鄭成功。この名前を知っている日本人は少ないでしょう。近松門左衛門の人形浄瑠璃『国姓爺合戦』なら聞いたことがある方もいるかもしれません。江戸時代に上演(1715年)されたこの浄瑠璃は17ヶ月連続上演という記録を作っています。そう、鄭成功とはこの浄瑠璃のモデルとなった人物です。

1644年、明朝が滅亡し女真族の清王朝が中国に誕生しました。鄭成功は明王朝の武将で、明の復権を目指して清と戦いを続けましたが敗退。1661年に台湾を「反清復明」の拠点として攻め、当時台湾を占領していたオランダを敗退させます。(*下の写真はオランダが拠点を置いていた紅毛城でのちに鄭成功が拠点とした。銅像は鄭成功に降伏するオランダ人)



鄭成功は台湾を占領したのち台南を首都として開拓を始めます。台南はその後も1885年までの224年間台湾の首都として政治・文化の中心となって行きます。しかし、鄭成功は台湾に渡った年の1661年に病に倒れ明復興の夢を見ながら、38歳の生涯を終えます。

鄭成功死後、オランダ人を駆逐し、孤立した状況下であくまでも明に忠誠を誓った鄭成功の功績及び精神に敬意を表すために廟を建立して鄭成功を祀り、この廟を「開山王廟」と名づけたそうです。下の写真は鄭成功像と開山王廟です。



その後、息子の鄭経がその後を継ぎます。鄭経は学校の設置や孔子廟の設置をはじめ政府の健全化を行います。これが台南の首都としての基盤を作ることになりました。台湾の京都といわれる所以です。

しかし、1681年に鄭経が死去し、その子が後を継ぎますが、幼少だったため政府は家臣達の思うままになり、1683年に家臣が清を手引きして台湾に攻め込ませ、20年の鄭政権は幕を閉じるのです。

その鄭成功。実は生まれは長崎県の平戸。父親は大海賊として名を馳せた鄭芝龍。母親は田川マツ。鄭成功の幼名は田川福松。父の鄭芝龍はその後、明朝に忠誠を近い福松が7歳のときに家族で大陸に渡り、明の武将として活躍するのです。

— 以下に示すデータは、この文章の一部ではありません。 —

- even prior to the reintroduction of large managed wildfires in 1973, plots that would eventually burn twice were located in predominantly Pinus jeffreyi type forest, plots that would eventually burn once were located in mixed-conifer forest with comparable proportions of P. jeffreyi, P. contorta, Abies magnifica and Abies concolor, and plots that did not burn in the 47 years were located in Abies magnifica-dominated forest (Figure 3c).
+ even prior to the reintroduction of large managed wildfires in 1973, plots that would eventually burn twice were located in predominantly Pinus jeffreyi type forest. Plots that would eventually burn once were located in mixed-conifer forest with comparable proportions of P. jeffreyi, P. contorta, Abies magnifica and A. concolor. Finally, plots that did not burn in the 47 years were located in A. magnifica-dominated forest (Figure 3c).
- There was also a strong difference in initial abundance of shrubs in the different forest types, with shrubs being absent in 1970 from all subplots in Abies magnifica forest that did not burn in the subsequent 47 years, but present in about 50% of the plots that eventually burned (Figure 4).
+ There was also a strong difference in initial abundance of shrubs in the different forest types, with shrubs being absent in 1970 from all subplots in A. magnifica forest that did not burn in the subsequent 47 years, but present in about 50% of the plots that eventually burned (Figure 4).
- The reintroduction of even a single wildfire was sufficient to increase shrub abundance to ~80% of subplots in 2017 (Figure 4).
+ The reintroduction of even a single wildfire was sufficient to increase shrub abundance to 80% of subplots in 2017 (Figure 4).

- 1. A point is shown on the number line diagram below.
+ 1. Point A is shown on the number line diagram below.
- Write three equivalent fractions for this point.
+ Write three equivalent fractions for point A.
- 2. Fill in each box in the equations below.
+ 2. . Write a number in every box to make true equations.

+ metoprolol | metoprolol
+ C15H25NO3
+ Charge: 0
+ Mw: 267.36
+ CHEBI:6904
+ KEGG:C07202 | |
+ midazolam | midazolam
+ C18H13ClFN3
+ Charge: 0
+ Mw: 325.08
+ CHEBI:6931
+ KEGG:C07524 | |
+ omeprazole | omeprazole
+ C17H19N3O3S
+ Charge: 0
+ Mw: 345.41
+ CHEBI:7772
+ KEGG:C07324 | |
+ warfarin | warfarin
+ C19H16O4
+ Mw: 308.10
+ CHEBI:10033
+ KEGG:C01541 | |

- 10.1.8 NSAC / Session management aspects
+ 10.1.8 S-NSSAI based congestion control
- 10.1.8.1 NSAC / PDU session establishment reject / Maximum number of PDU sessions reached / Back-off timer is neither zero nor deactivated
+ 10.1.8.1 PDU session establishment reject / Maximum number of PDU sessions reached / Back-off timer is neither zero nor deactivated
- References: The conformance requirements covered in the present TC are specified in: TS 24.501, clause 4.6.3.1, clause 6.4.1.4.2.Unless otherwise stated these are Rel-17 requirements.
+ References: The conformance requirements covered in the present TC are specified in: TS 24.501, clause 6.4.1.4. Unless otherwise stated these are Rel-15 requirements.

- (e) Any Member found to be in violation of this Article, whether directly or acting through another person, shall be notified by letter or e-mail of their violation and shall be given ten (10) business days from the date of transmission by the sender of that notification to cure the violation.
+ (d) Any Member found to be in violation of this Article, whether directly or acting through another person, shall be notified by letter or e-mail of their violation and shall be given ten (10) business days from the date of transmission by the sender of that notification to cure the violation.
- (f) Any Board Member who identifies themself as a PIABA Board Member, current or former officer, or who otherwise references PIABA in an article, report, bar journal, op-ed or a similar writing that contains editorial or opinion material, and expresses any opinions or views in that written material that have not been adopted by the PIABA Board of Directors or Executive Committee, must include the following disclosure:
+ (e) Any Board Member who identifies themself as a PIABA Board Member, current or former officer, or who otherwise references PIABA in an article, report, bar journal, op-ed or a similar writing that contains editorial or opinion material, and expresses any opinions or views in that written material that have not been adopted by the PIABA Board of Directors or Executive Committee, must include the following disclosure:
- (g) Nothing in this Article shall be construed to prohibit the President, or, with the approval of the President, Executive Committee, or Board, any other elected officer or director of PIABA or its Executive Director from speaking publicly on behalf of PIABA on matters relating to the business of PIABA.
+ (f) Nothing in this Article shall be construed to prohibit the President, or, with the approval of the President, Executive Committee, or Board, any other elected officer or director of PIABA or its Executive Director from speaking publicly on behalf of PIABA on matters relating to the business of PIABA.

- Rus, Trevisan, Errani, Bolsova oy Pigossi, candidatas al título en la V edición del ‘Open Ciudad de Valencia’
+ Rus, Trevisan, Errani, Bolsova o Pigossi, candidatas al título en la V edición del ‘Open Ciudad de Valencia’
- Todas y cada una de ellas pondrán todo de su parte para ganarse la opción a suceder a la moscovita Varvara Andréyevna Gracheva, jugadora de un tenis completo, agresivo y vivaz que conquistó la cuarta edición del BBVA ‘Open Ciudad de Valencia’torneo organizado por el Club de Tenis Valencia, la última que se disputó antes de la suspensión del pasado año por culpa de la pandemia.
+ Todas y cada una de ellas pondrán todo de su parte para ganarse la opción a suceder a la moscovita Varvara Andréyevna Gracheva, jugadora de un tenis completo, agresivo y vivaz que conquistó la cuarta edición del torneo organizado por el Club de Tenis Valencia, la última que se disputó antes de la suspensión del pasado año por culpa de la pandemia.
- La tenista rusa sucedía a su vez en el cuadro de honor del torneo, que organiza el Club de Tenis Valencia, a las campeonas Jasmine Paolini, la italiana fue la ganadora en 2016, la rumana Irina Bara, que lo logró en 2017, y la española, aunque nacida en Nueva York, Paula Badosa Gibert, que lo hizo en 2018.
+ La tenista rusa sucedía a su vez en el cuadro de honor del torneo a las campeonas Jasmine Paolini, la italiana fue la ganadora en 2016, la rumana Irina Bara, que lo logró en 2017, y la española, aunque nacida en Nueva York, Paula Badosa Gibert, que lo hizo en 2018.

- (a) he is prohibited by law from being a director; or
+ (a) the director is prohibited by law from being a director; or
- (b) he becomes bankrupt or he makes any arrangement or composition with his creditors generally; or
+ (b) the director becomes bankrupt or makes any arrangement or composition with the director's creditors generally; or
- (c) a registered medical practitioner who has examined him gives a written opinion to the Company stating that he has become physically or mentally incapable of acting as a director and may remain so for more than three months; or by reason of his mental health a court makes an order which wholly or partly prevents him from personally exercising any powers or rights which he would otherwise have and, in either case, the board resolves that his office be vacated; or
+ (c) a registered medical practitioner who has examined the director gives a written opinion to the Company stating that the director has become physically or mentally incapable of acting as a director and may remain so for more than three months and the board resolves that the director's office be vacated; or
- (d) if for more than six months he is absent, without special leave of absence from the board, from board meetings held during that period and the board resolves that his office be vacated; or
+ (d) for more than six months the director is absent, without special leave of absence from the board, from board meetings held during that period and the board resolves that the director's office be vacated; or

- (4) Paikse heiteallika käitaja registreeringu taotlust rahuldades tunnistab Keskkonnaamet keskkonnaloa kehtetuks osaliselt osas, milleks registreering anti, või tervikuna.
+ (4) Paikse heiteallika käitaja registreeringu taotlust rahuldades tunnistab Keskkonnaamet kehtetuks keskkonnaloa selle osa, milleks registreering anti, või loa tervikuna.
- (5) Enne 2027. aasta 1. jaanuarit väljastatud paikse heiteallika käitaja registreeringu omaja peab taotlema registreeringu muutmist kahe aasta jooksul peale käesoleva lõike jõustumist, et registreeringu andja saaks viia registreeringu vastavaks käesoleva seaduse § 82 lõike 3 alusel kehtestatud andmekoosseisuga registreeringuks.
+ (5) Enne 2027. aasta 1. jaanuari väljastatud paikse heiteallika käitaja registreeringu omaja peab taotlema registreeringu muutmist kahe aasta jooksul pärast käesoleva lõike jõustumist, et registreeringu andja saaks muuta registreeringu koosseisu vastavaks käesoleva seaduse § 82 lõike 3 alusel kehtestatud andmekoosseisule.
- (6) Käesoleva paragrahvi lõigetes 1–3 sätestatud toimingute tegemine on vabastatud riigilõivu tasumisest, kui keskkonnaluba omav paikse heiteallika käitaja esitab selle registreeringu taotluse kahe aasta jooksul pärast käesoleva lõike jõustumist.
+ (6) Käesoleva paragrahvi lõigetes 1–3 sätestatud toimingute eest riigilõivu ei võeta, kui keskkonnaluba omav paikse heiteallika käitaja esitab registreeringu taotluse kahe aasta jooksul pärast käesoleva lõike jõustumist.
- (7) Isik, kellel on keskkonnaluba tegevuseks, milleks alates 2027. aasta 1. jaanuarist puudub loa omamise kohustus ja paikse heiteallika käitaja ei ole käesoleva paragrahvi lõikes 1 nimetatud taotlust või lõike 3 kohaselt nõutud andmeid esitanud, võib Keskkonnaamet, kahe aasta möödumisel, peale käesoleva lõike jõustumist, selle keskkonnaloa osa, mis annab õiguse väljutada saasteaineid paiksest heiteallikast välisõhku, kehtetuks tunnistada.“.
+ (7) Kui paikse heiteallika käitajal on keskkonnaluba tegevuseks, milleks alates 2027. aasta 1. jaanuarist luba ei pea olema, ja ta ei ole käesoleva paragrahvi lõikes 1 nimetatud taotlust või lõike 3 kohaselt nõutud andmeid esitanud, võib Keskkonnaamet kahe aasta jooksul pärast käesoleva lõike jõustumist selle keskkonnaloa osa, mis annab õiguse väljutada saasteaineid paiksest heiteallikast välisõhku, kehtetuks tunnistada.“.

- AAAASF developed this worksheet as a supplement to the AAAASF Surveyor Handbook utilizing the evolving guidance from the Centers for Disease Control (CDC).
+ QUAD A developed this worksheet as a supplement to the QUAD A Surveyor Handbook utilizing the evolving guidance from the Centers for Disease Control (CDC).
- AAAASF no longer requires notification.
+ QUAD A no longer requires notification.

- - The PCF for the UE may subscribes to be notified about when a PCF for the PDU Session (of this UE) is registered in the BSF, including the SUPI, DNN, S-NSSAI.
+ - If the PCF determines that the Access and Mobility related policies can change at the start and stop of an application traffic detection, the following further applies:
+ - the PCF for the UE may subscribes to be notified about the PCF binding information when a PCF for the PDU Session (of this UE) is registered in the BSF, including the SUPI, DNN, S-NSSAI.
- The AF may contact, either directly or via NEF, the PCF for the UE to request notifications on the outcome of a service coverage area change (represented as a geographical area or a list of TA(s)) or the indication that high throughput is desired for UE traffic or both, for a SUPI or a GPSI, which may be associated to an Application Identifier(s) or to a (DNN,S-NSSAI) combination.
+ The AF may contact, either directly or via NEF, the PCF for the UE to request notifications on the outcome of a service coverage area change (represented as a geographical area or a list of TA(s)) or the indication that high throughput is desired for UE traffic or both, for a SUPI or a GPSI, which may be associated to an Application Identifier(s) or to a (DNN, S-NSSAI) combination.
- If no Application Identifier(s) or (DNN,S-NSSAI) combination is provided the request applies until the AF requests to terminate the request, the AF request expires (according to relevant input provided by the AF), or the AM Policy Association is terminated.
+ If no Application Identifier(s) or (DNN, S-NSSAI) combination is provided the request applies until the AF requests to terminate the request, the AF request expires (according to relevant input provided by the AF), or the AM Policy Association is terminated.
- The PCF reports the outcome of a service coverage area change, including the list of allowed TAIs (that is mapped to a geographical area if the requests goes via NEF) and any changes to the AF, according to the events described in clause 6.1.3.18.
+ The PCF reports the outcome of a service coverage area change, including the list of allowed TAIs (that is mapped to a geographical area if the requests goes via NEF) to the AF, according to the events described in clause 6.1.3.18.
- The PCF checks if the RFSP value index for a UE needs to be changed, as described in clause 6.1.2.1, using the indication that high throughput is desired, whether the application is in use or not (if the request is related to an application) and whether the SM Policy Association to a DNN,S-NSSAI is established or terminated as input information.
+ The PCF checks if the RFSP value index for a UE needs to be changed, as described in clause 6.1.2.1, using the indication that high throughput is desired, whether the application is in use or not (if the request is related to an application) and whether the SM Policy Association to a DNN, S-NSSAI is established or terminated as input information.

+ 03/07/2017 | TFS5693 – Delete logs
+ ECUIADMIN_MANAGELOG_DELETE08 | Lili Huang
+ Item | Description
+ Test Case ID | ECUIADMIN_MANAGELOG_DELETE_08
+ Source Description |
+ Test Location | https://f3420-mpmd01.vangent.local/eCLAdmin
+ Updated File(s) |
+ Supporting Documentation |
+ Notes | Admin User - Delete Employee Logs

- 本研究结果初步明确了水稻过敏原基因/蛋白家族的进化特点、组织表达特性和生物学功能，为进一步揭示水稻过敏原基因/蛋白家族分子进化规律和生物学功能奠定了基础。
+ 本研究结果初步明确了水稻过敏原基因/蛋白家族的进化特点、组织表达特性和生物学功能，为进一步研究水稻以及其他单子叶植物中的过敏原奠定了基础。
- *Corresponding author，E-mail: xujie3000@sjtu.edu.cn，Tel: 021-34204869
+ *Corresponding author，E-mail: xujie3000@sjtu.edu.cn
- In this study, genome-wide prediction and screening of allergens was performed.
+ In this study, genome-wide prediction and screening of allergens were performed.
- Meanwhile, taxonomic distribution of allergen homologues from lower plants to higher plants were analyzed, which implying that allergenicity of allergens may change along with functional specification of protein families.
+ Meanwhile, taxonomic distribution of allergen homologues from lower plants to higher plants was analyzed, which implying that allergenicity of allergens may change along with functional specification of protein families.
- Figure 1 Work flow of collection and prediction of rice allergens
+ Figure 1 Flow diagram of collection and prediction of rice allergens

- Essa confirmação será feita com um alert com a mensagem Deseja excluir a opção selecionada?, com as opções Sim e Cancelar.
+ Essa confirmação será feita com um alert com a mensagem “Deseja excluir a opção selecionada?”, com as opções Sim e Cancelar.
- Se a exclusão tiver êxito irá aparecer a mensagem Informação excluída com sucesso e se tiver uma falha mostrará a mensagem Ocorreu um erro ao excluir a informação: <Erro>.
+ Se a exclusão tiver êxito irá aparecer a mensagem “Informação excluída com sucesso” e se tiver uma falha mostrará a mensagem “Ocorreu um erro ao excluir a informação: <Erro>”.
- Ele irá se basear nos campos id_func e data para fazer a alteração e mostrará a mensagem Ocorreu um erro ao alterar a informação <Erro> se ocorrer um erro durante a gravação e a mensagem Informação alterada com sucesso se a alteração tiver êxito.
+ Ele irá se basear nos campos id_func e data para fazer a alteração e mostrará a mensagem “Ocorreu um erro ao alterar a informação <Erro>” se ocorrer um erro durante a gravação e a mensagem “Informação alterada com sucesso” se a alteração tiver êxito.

鄭成功の台湾への出兵は歴史上の大きな出来事で、鄭成功はアジアを白人の植民地から開放した最初の人だったという視点もあります。しかし、親子2世代に渡って大陸反攻を夢見たため、軍事政権として重い税を住民に課し、大きな抵抗を生んでいます。また、台湾に住んでいた人にとってはオランダと同じく外来政権だったことには違いありません。

そして、鄭成功も台湾を大陸反攻の拠点とする目的がなければ台湾にはやって来なかったでしょう。鄭成功と同じく「大陸反攻」を夢想した蒋介石が台湾を統治したのは歴史の皮肉ではないでしょうか。蒋介石は鄭成功と自分を重ね合わせ、より鄭成功の神格化を目指したと言われています。

鄭政権を滅ぼしたのは家臣が大陸の清王朝と結託をして、清軍を台湾に手引きしたからでした。そして今、台湾の最大野党である国民党の連戦党首が中国を訪問し、他の野党の党首も中国を訪問しています。台湾は大きく揺れ動いています。台湾にいる間もテレビのニュースではこの話題で持ちきりでした。

歴史は繰り返すと言いますが、繰り返さないためにどうすれば良いのか。これから台湾の国民と政治の真価が問われるのではないでしょうか。